Quarante-huit heures plus tard, le coupable de Flora avait un nom: Streptococcus intermedius, un agent qui vit normalement dans la bouche et l’intestin. La bactérie en forme de perle peut devenir voyou après être entrée en contact avec du tissu cérébral stérile, où elle se lie aux protéines et active les globules blancs. La bonne nouvelle? Traiter un épisode de S. intermedius est assez simple. Après le drainage, le traitement typique consiste en un mois ou plus d’un antibiotique IV plus un deuxième médicament pour une couverture supplémentaire. Flora a également pris des stéroïdes pour aider à maîtriser l’inflammation ardente entourant l’abcès.
Et à ce moment-là, son histoire aurait dû se terminer. Mais ce n’était pas le cas.
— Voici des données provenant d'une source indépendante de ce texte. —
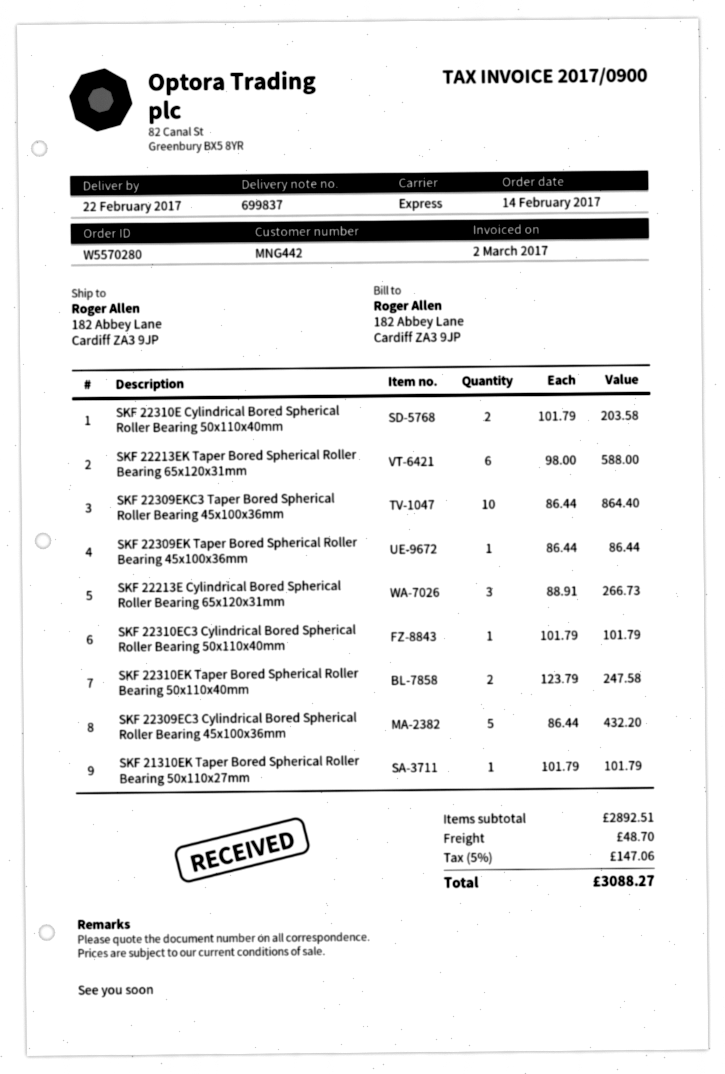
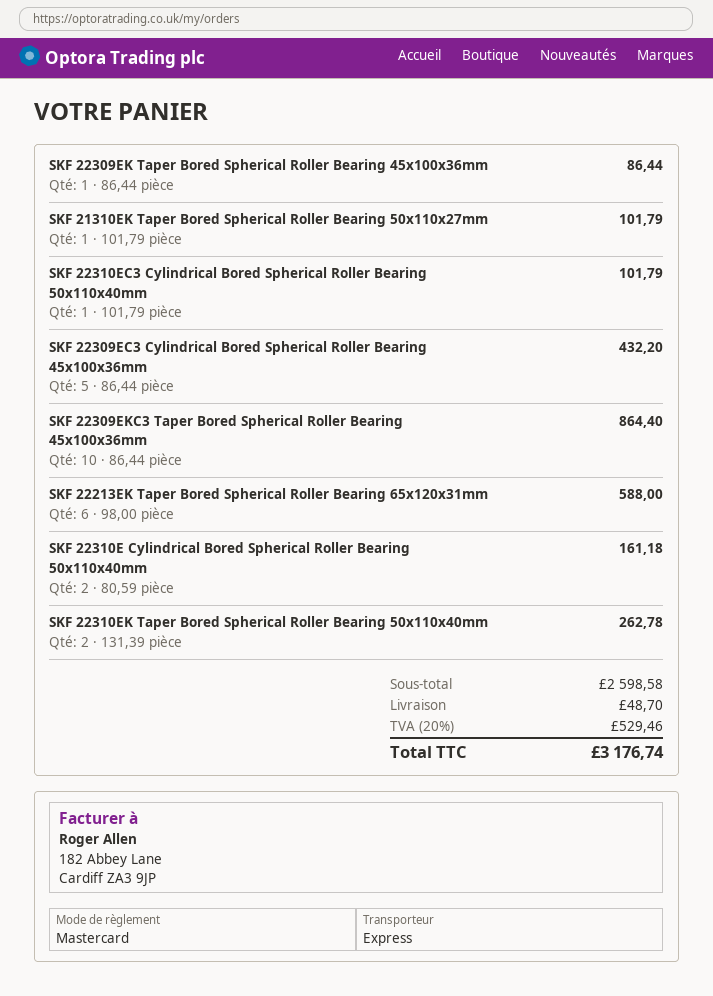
SKF 22310E Cylindrical Bored Spherical Roller Bearing 50x110x40mm: 2 x 101.79 = 203.58 -> 2 x 80.59 = 161.18
SKF 22213E Cylindrical Bored Spherical Roller Bearing 65x120x31mm: 3 x 88.91 = 266.73 -> none
SKF 22310EK Taper Bored Spherical Roller Bearing 50x110x40mm: 2 x 123.79 = 247.58 -> 2 x 131.39 = 262.78
subtotal: 2892.51 -> 2598.58
tax: 5% = 147.06 -> 20% = 529.46
total: 3088.27 -> 3176.74

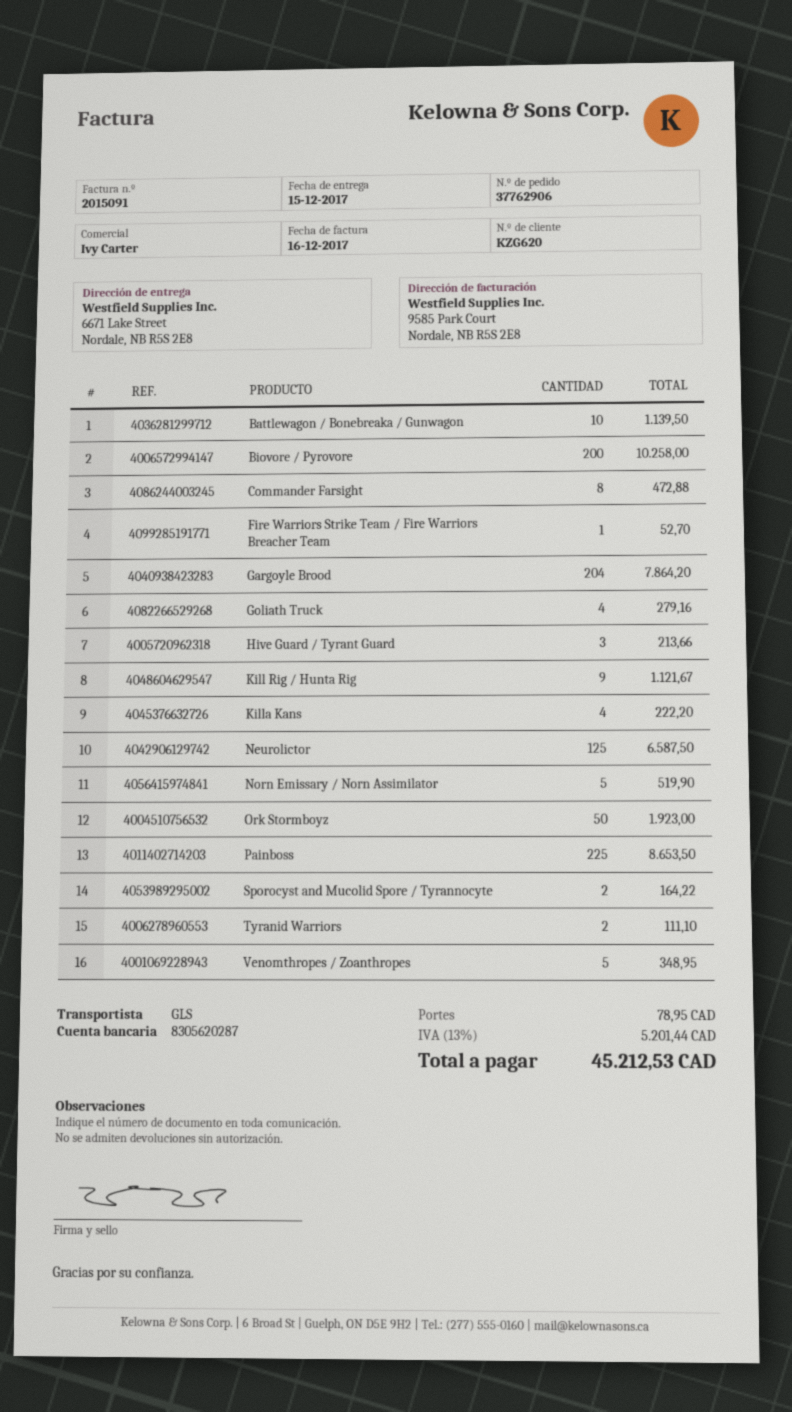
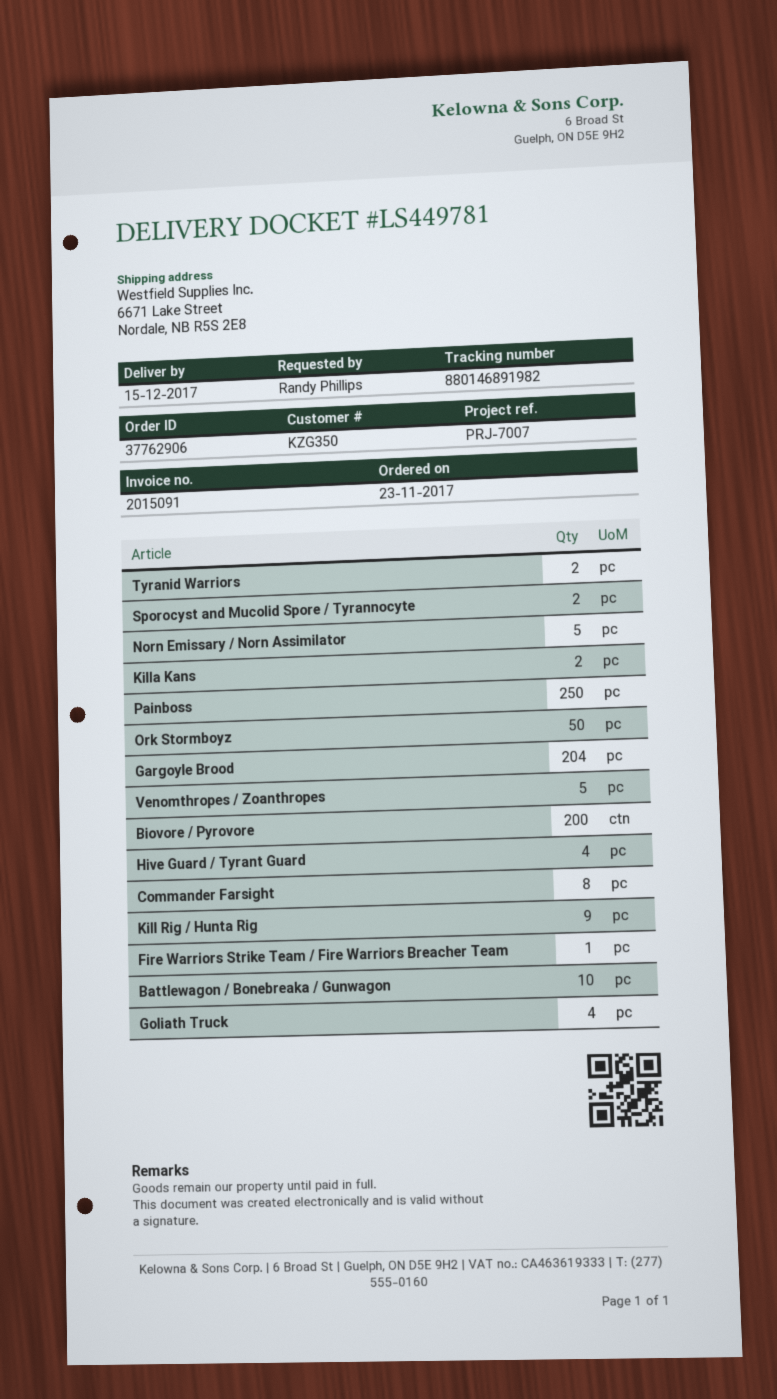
customer number: KZG620 -> KZG350
Hive Guard / Tyrant Guard: 3 -> 4
Killa Kans: 4 -> 2
Neurolictor: 125 -> none
Painboss: 225 -> 250

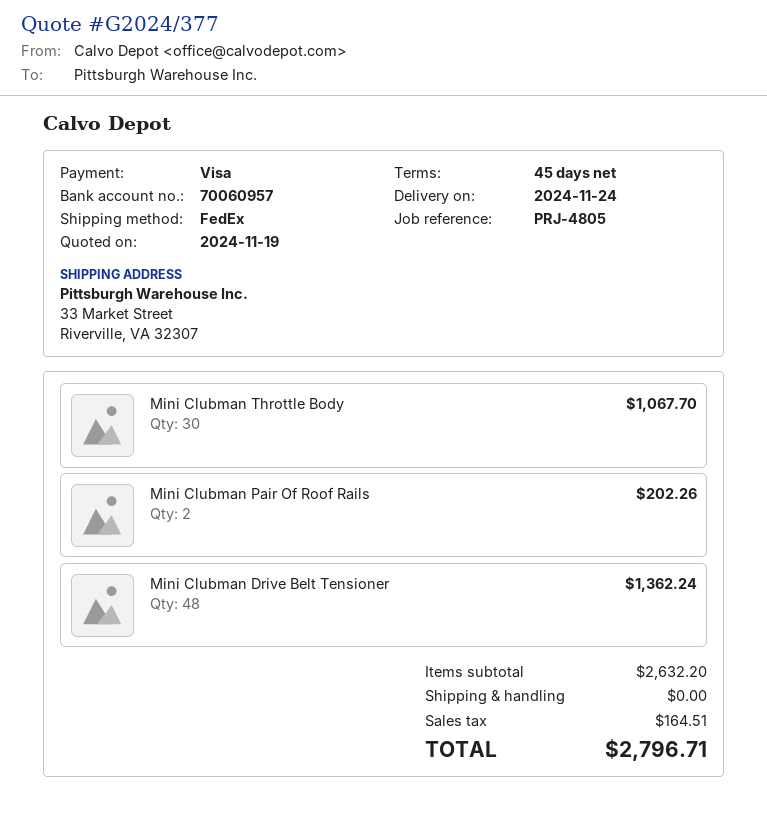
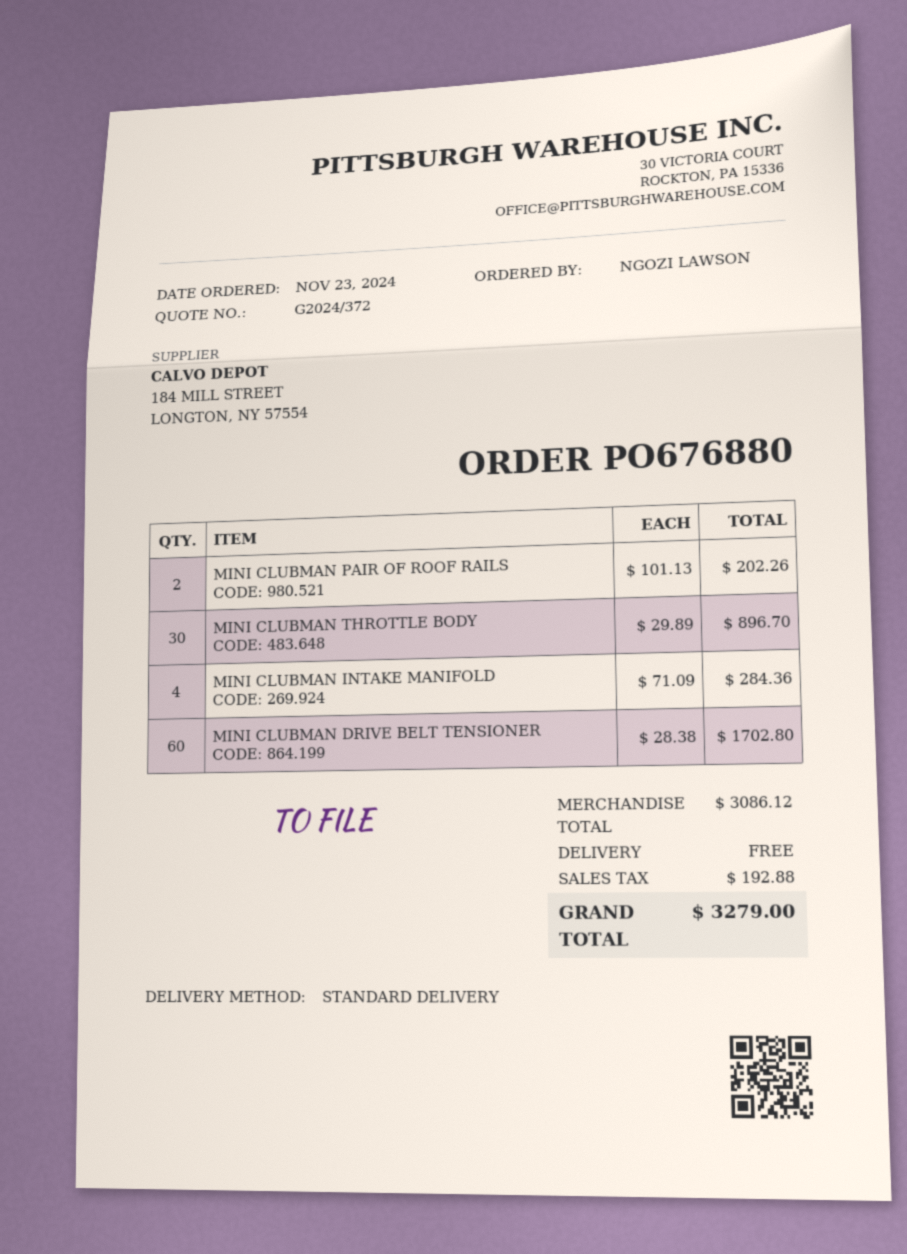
quote number: G2024/377 -> G2024/372
shipping method: FedEx -> standard
Mini Clubman Throttle Body: 30 for 1067.70 -> 30 for 896.70
Mini Clubman Drive Belt Tensioner: 48 for 1362.24 -> 60 for 1702.80
MINI CLUBMAN INTAKE MANIFOLD: none -> 4 for 284.36
subtotal: 2632.20 -> 3086.12
tax: 164.51 -> 192.88
total: 2796.71 -> 3279.00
(Crédit: Kellie Jaeger / Découvrir)
Brûlé à nouveau
L’abcès de Flora est revenu un mois seulement après son opération. Une théorie: les stéroïdes à haute dose – souvent une épée à double tranchant chez les patients dont le système immunitaire est déjà défaillant – ont paralysé ses défenses. Mais chez une femme en bonne santé comme Flora, ce n’était pas probable.
L’abcès avait-il eu besoin d’un drainage plus approfondi? Encore une fois, probablement pas. Dans la plupart des abcès cérébraux qui surgissent de nulle part, un drainage chirurgical et des antibiotiques bien choisis sont un traitement parfaitement suffisant.
Un indice de plus a continué à troubler Omid. Tout en examinant la bouche de Flora lors de son examen préopératoire, il a vu une gingivite. Il a également appris que, une décennie plus tôt, le natif d’Arménie avait reçu huit implants dentaires après avoir déménagé aux États-Unis. radiographie dentaire standard.
Bingo. Deux semaines après sa deuxième opération, la tomodensitométrie de Flora a révélé une «lucidité périapicale» – os léger ou dévoré par les mites – à la base d’un implant à l’arrière de sa bouche. C’était comme si un panneau routier jaune vif venait d’indiquer la réponse.
Quelques jours plus tard, un spécialiste a retiré le matériel et les vis des implants molaires côte à côte dans la mâchoire inférieure droite de Flora. Le pus jaillit immédiatement de leurs orbites, mais le drainage de l’abcès dentaire et des antibiotiques entraîna une guérison rapide.
Aujourd’hui, Flora manque-t-elle ces deux dents du dos? À peine. Elle reste également reconnaissante pour ses implants. «En Arménie», m’a-t-elle dit six mois après ses extractions, «il n’y avait pas d’implants, juste un retrait.»
Mais le retrait de ses implants infectés a mis fin à la bataille dans son cerveau. En quelques mois, les images de suivi n’ont montré aucune autre trace de l’enfer qui avait autrefois brûlé.
Claire Panosian Dunavan est spécialiste des maladies infectieuses à l’UCLA. Les cas décrits dans Vital Signs sont réels, mais certains noms et détails ont été modifiés.